== Source information ==

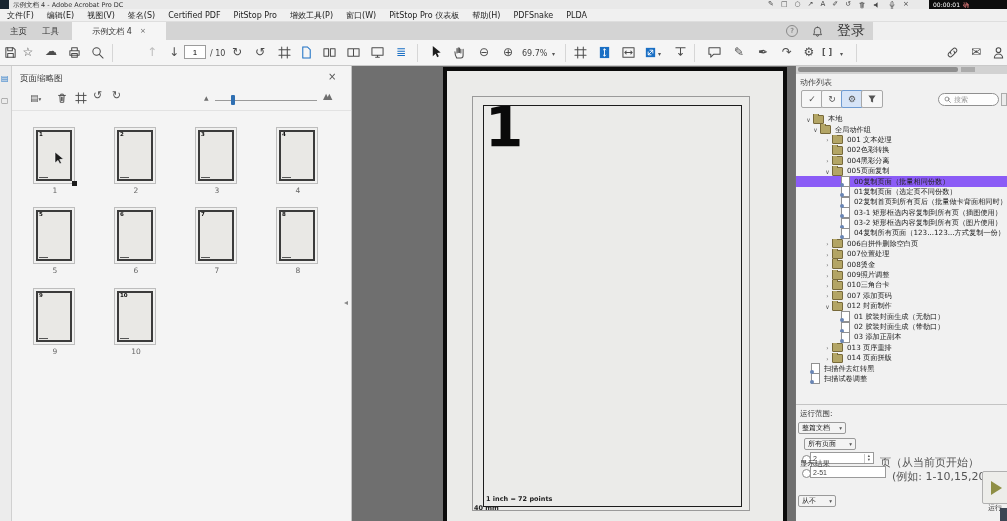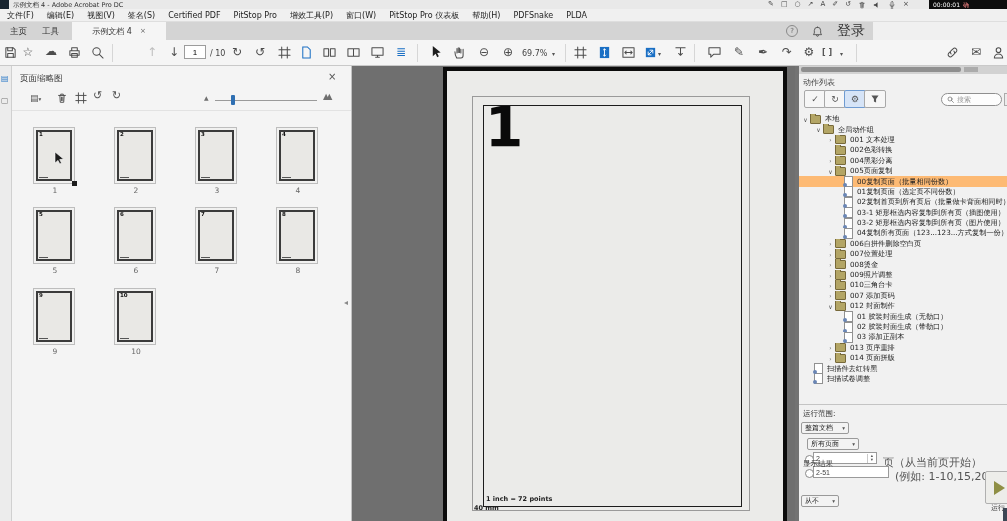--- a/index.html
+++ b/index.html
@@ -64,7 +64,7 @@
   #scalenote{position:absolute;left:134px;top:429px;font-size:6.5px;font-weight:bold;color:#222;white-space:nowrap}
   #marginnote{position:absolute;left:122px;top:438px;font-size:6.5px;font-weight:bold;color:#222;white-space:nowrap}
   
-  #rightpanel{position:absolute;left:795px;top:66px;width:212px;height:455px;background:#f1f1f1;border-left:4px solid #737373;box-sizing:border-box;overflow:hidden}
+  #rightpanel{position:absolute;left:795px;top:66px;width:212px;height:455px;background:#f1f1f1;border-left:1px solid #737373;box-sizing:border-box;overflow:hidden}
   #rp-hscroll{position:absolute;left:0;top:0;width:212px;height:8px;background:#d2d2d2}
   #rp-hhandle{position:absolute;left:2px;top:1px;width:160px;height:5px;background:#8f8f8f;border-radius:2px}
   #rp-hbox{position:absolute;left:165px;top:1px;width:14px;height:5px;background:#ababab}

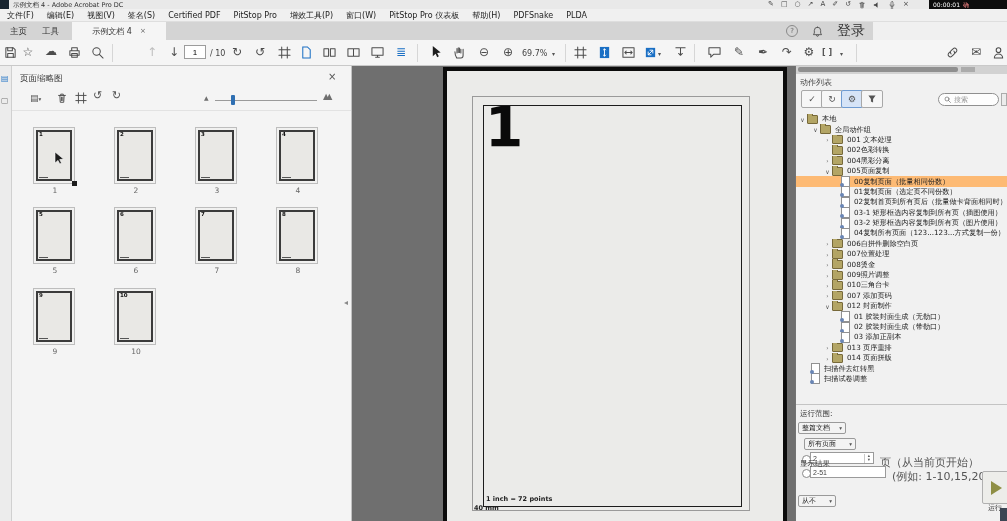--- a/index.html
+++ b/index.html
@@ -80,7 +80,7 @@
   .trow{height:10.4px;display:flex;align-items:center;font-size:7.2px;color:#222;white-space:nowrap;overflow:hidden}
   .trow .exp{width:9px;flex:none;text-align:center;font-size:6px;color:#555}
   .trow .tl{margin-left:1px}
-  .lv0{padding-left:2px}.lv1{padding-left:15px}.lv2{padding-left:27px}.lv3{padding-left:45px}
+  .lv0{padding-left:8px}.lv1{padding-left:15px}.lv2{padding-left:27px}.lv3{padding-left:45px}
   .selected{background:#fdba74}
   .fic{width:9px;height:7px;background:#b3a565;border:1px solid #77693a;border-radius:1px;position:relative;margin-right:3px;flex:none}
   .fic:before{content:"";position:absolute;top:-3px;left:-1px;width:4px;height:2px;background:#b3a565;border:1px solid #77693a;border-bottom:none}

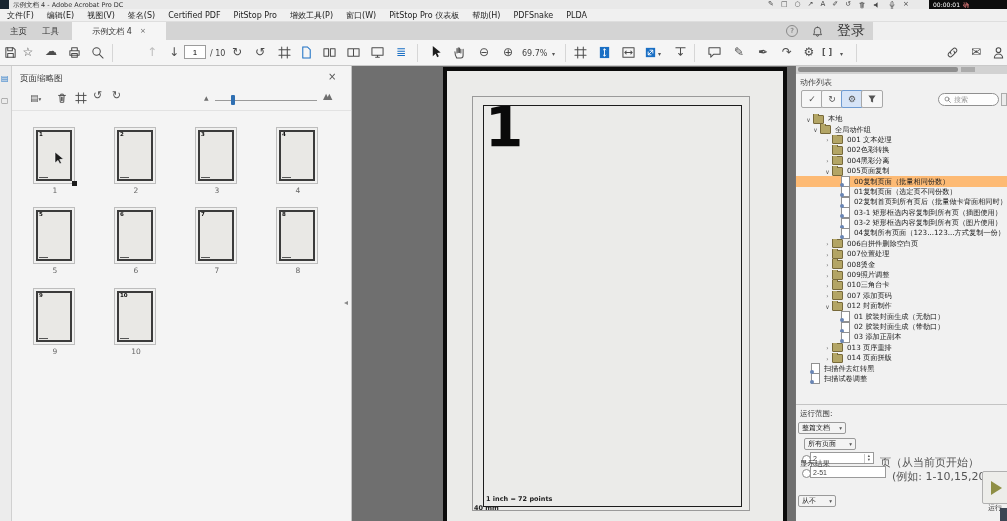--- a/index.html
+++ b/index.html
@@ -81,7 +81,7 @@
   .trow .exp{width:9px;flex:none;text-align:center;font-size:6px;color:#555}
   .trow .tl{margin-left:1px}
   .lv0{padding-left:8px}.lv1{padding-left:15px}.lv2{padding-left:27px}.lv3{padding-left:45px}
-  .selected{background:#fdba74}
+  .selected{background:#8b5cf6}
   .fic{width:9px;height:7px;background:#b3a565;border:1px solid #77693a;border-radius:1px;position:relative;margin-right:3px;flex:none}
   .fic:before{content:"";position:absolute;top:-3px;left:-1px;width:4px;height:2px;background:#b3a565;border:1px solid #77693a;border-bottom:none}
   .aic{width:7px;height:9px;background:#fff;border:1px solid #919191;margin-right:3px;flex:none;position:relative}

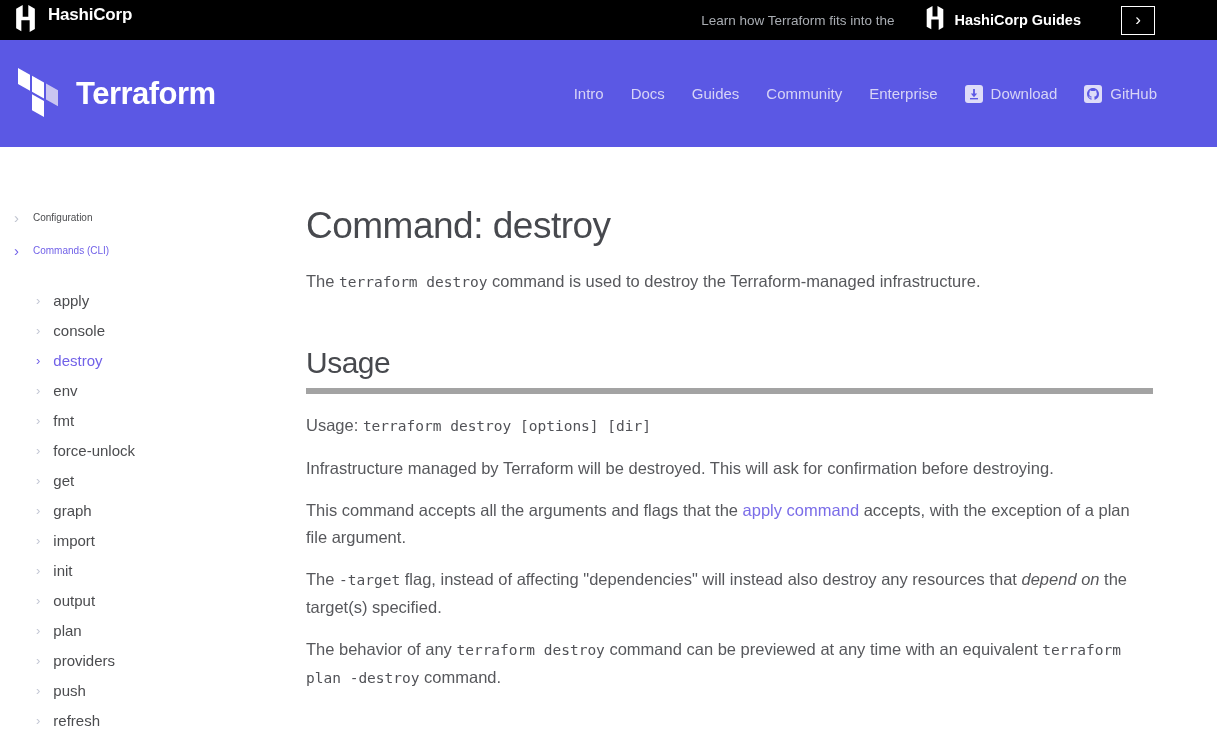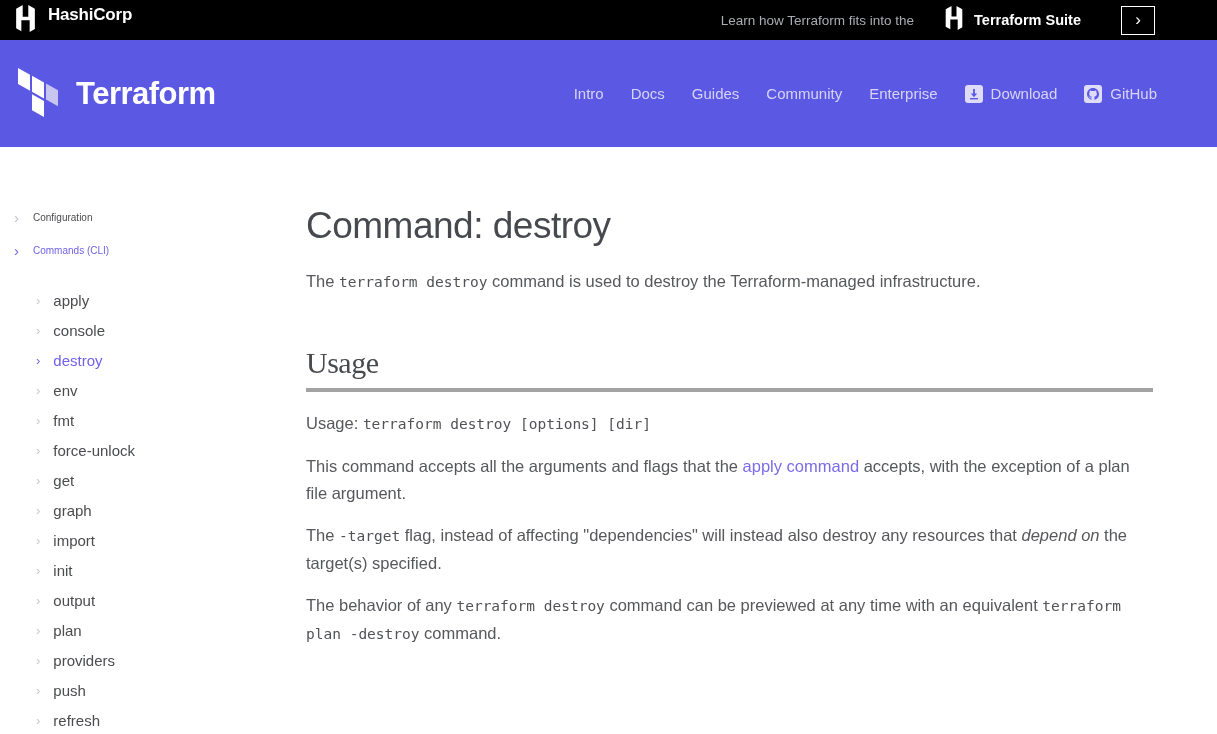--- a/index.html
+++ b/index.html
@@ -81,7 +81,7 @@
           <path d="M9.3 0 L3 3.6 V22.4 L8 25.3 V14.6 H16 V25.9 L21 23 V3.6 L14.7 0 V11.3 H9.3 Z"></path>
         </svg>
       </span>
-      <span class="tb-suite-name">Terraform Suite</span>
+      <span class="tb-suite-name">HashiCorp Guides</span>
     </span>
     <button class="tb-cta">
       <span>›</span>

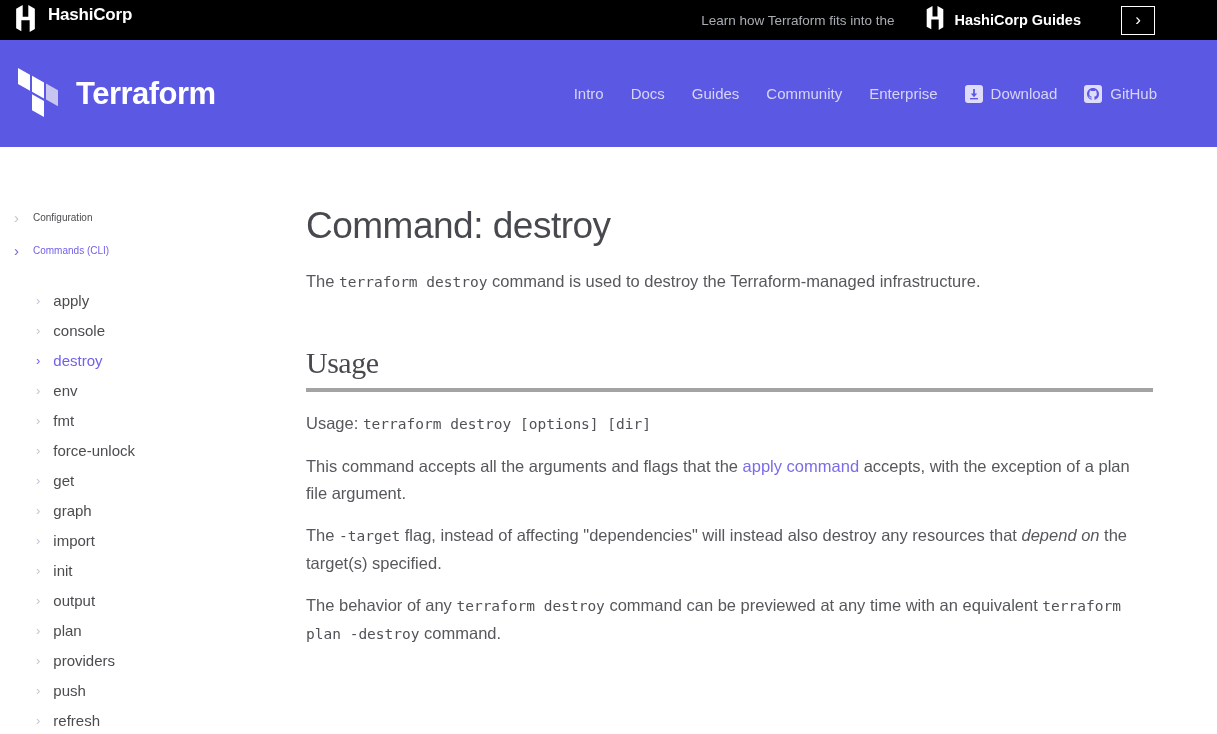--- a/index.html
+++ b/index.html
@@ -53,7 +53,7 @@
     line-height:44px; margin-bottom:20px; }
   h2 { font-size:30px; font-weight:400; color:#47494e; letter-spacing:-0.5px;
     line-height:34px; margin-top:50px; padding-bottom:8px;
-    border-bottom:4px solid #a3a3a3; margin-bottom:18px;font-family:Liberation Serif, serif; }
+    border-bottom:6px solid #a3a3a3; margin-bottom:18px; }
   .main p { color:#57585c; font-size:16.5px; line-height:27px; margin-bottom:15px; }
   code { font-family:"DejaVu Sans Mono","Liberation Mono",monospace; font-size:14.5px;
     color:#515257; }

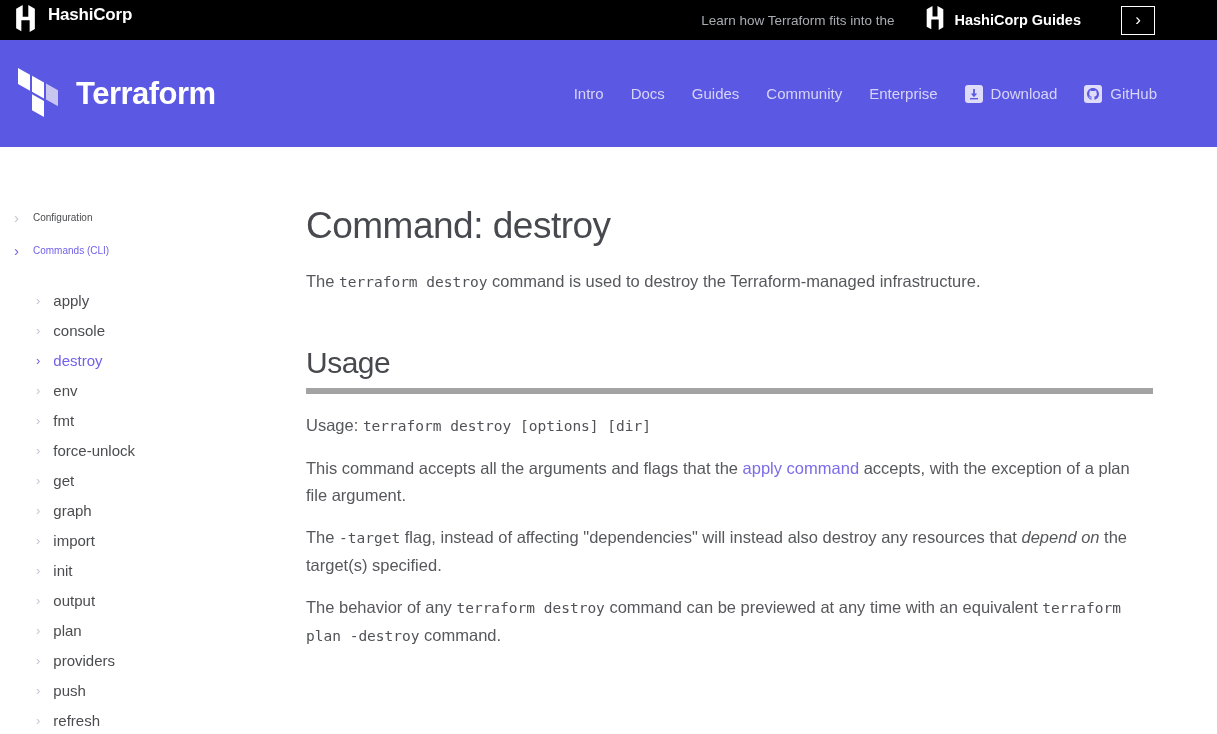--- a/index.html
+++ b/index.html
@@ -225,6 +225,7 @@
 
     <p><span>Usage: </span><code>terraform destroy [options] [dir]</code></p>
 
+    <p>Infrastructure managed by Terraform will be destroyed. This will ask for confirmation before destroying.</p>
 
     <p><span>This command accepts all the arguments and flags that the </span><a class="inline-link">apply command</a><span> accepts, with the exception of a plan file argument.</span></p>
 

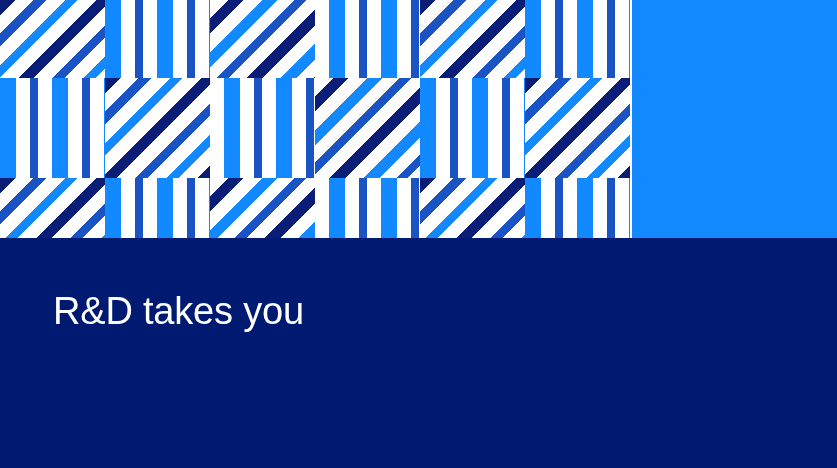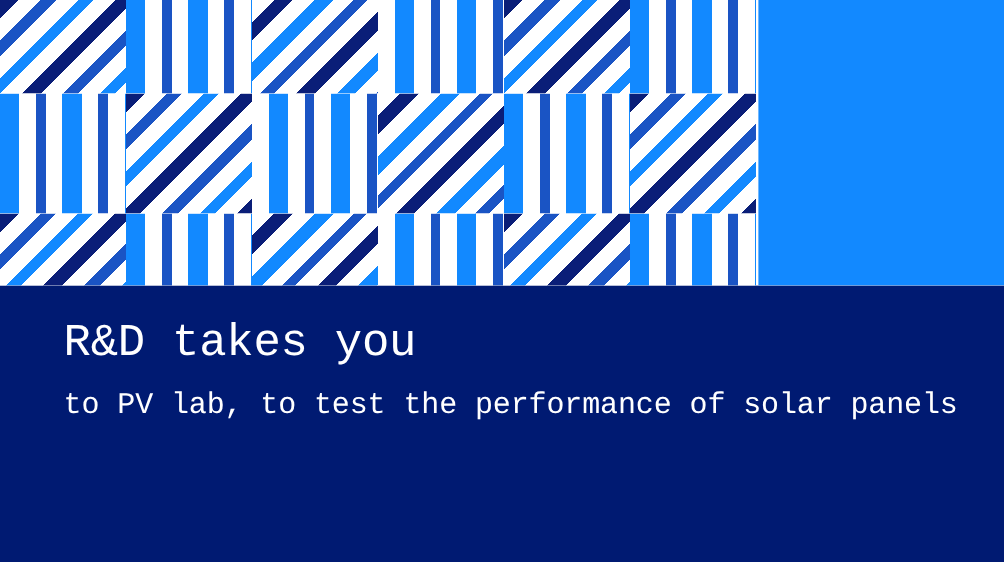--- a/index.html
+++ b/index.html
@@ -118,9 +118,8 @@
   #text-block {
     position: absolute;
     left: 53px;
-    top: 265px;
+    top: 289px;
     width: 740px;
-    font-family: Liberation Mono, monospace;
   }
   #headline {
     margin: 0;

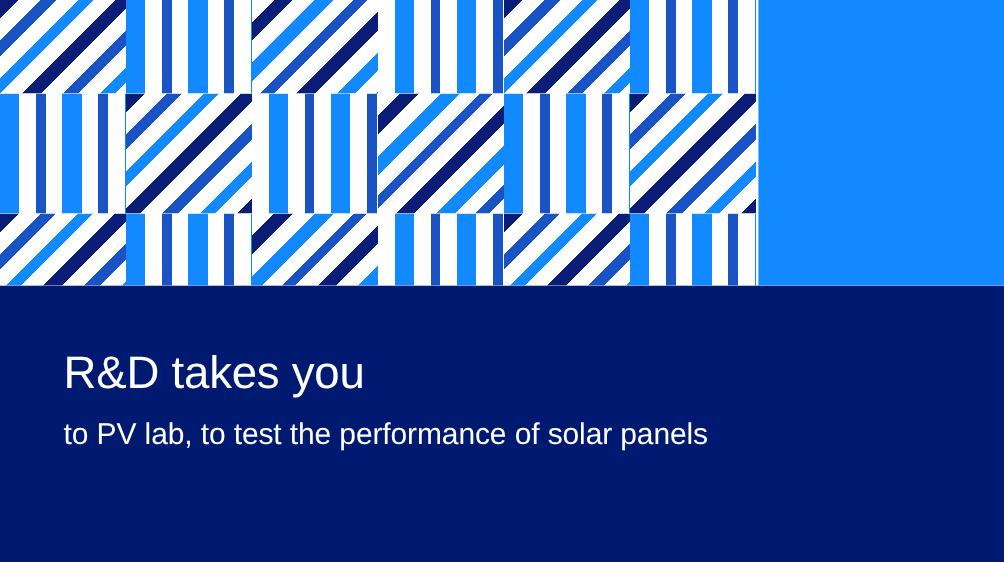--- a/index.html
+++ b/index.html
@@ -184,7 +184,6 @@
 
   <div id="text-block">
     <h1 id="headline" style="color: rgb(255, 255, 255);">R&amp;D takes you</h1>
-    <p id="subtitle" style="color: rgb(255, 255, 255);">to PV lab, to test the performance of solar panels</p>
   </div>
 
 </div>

===

__How to complete this task__:
Across the listing, how many lines contain "Mono"? State the number and nothing else.

__Response area__:
2